▶ [Directions for this task]: Copy the lines below word for word, skipping any image.

-- -- --

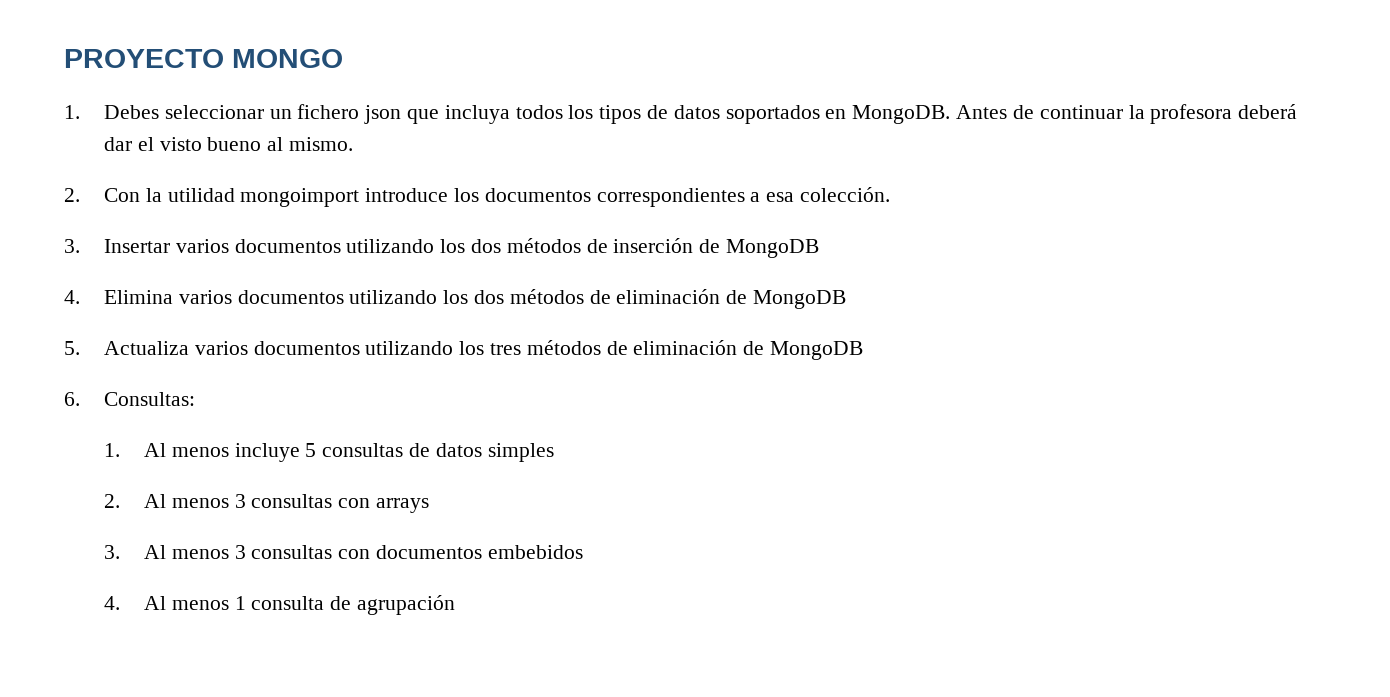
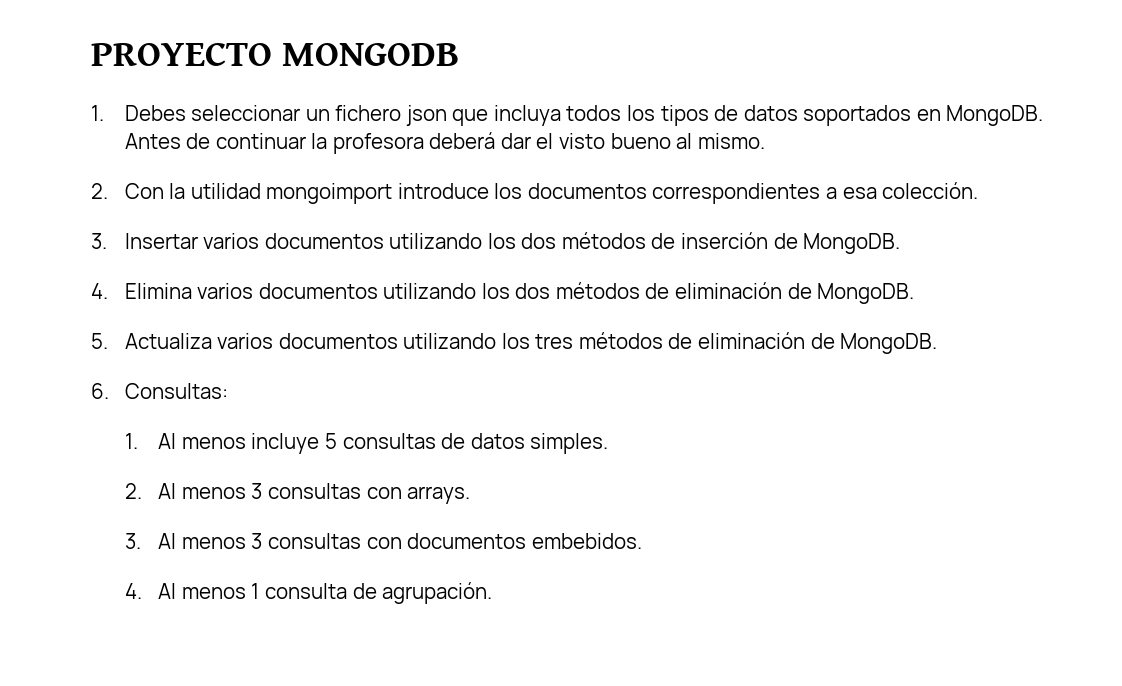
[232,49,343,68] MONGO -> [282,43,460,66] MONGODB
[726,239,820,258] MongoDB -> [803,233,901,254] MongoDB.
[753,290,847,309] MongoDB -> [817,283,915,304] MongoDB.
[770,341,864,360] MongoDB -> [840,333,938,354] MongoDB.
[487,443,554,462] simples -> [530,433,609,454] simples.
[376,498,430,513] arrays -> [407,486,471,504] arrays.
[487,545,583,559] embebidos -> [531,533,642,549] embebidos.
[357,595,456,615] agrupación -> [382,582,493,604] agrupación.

-- -- --

▶ [Solution to the exercise]:
[232,49,343,68] MONGO -> [282,43,460,66] MONGODB
[726,239,820,258] MongoDB -> [803,233,901,254] MongoDB.
[753,290,847,309] MongoDB -> [817,283,915,304] MongoDB.
[770,341,864,360] MongoDB -> [840,333,938,354] MongoDB.
[487,443,554,462] simples -> [530,433,609,454] simples.
[376,498,430,513] arrays -> [407,486,471,504] arrays.
[487,545,583,559] embebidos -> [531,533,642,549] embebidos.
[357,595,456,615] agrupación -> [382,582,493,604] agrupación.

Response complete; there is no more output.